WHAT YOU NEED TO DO:
Set down a faithful copy of every record below, with no images.

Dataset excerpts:
- - - - - - -

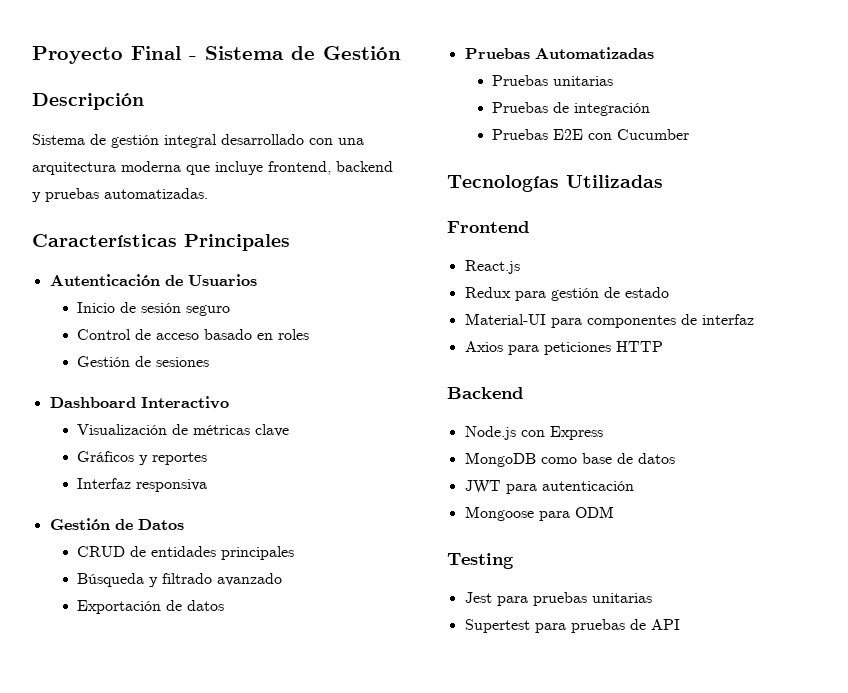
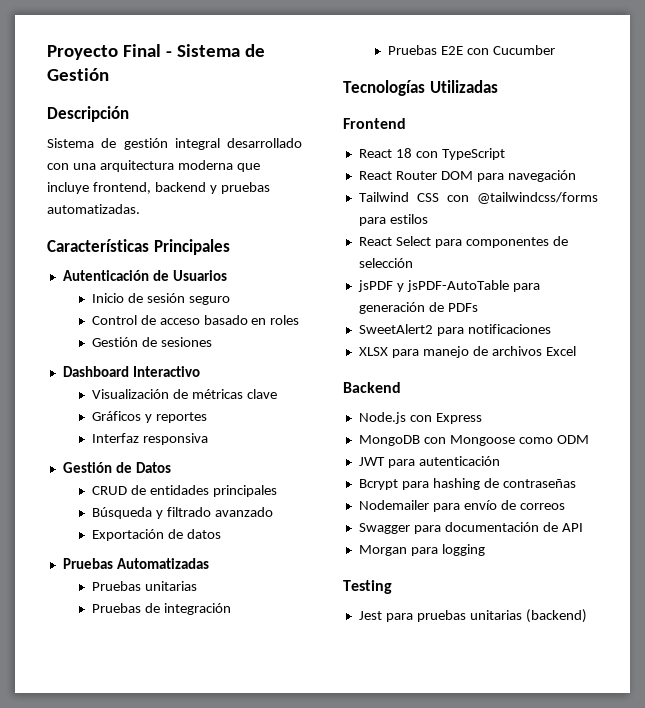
- React.js
- Redux para gestión de estado
- Material-UI para componentes de interfaz
- Axios para peticiones HTTP
+ React 18 con TypeScript
+ React Router DOM para navegación
+ Tailwind CSS con @tailwindcss/forms para estilos
+ React Select para componentes de selección
+ jsPDF y jsPDF-AutoTable para generación de PDFs
+ SweetAlert2 para notificaciones
+ XLSX para manejo de archivos Excel
- MongoDB como base de datos
+ MongoDB con Mongoose como ODM
- Mongoose para ODM
+ Bcrypt para hashing de contraseñas
+ Nodemailer para envío de correos
+ Swagger para documentación de API
+ Morgan para logging
- Jest para pruebas unitarias
- Supertest para pruebas de API
+ Jest para pruebas unitarias (backend)

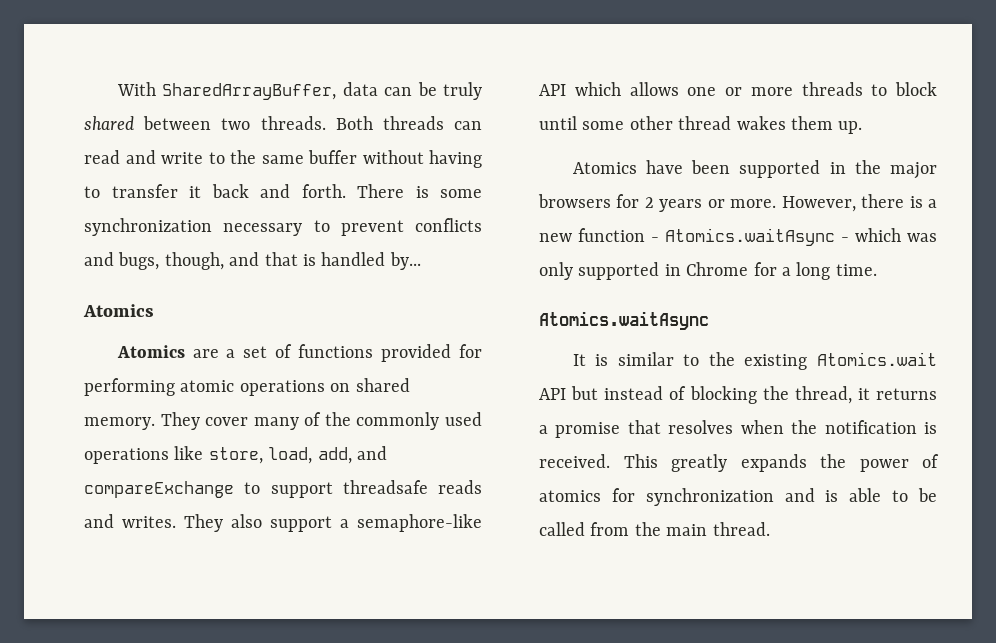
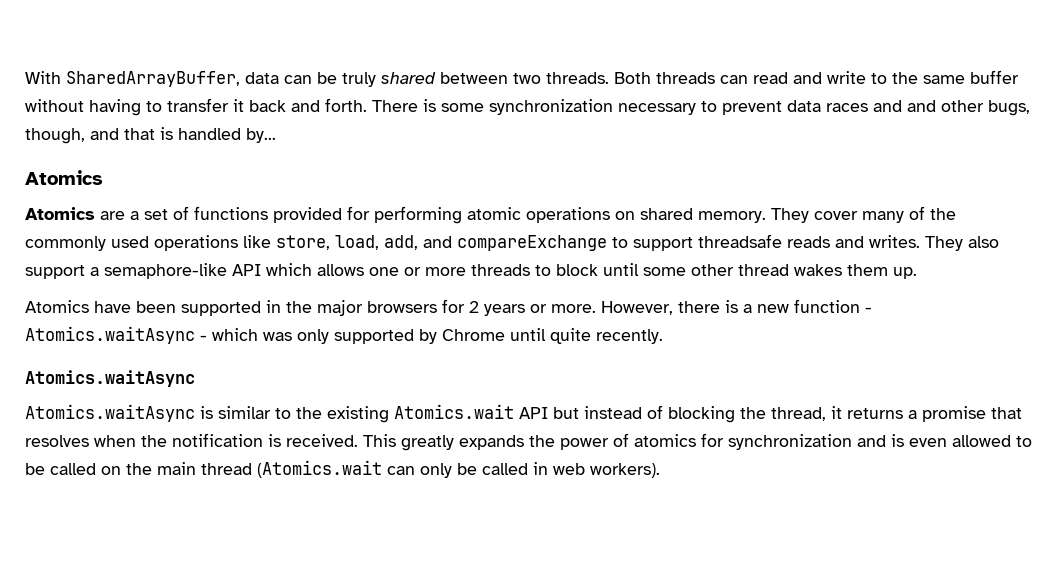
- There is some synchronization necessary to prevent conflicts and bugs, though, and that is handled by...
+ There is some synchronization necessary to prevent data races and and other bugs, though, and that is handled by...
- However, there is a new function - Atomics.waitAsync - which was only supported in Chrome for a long time.
+ However, there is a new function - Atomics.waitAsync - which was only supported by Chrome until quite recently.
- It is similar to the existing Atomics.wait API but instead of blocking the thread, it returns a promise that resolves when the notification is received.
+ Atomics.waitAsync is similar to the existing Atomics.wait API but instead of blocking the thread, it returns a promise that resolves when the notification is received.
- This greatly expands the power of atomics for synchronization and is able to be called from the main thread.
+ This greatly expands the power of atomics for synchronization and is even allowed to be called on the main thread (Atomics.wait can only be called in web workers).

- - - - - - -

WRITTEN SOLUTION:
- React.js
- Redux para gestión de estado
- Material-UI para componentes de interfaz
- Axios para peticiones HTTP
+ React 18 con TypeScript
+ React Router DOM para navegación
+ Tailwind CSS con @tailwindcss/forms para estilos
+ React Select para componentes de selección
+ jsPDF y jsPDF-AutoTable para generación de PDFs
+ SweetAlert2 para notificaciones
+ XLSX para manejo de archivos Excel
- MongoDB como base de datos
+ MongoDB con Mongoose como ODM
- Mongoose para ODM
+ Bcrypt para hashing de contraseñas
+ Nodemailer para envío de correos
+ Swagger para documentación de API
+ Morgan para logging
- Jest para pruebas unitarias
- Supertest para pruebas de API
+ Jest para pruebas unitarias (backend)

- There is some synchronization necessary to prevent conflicts and bugs, though, and that is handled by...
+ There is some synchronization necessary to prevent data races and and other bugs, though, and that is handled by...
- However, there is a new function - Atomics.waitAsync - which was only supported in Chrome for a long time.
+ However, there is a new function - Atomics.waitAsync - which was only supported by Chrome until quite recently.
- It is similar to the existing Atomics.wait API but instead of blocking the thread, it returns a promise that resolves when the notification is received.
+ Atomics.waitAsync is similar to the existing Atomics.wait API but instead of blocking the thread, it returns a promise that resolves when the notification is received.
- This greatly expands the power of atomics for synchronization and is able to be called from the main thread.
+ This greatly expands the power of atomics for synchronization and is even allowed to be called on the main thread (Atomics.wait can only be called in web workers).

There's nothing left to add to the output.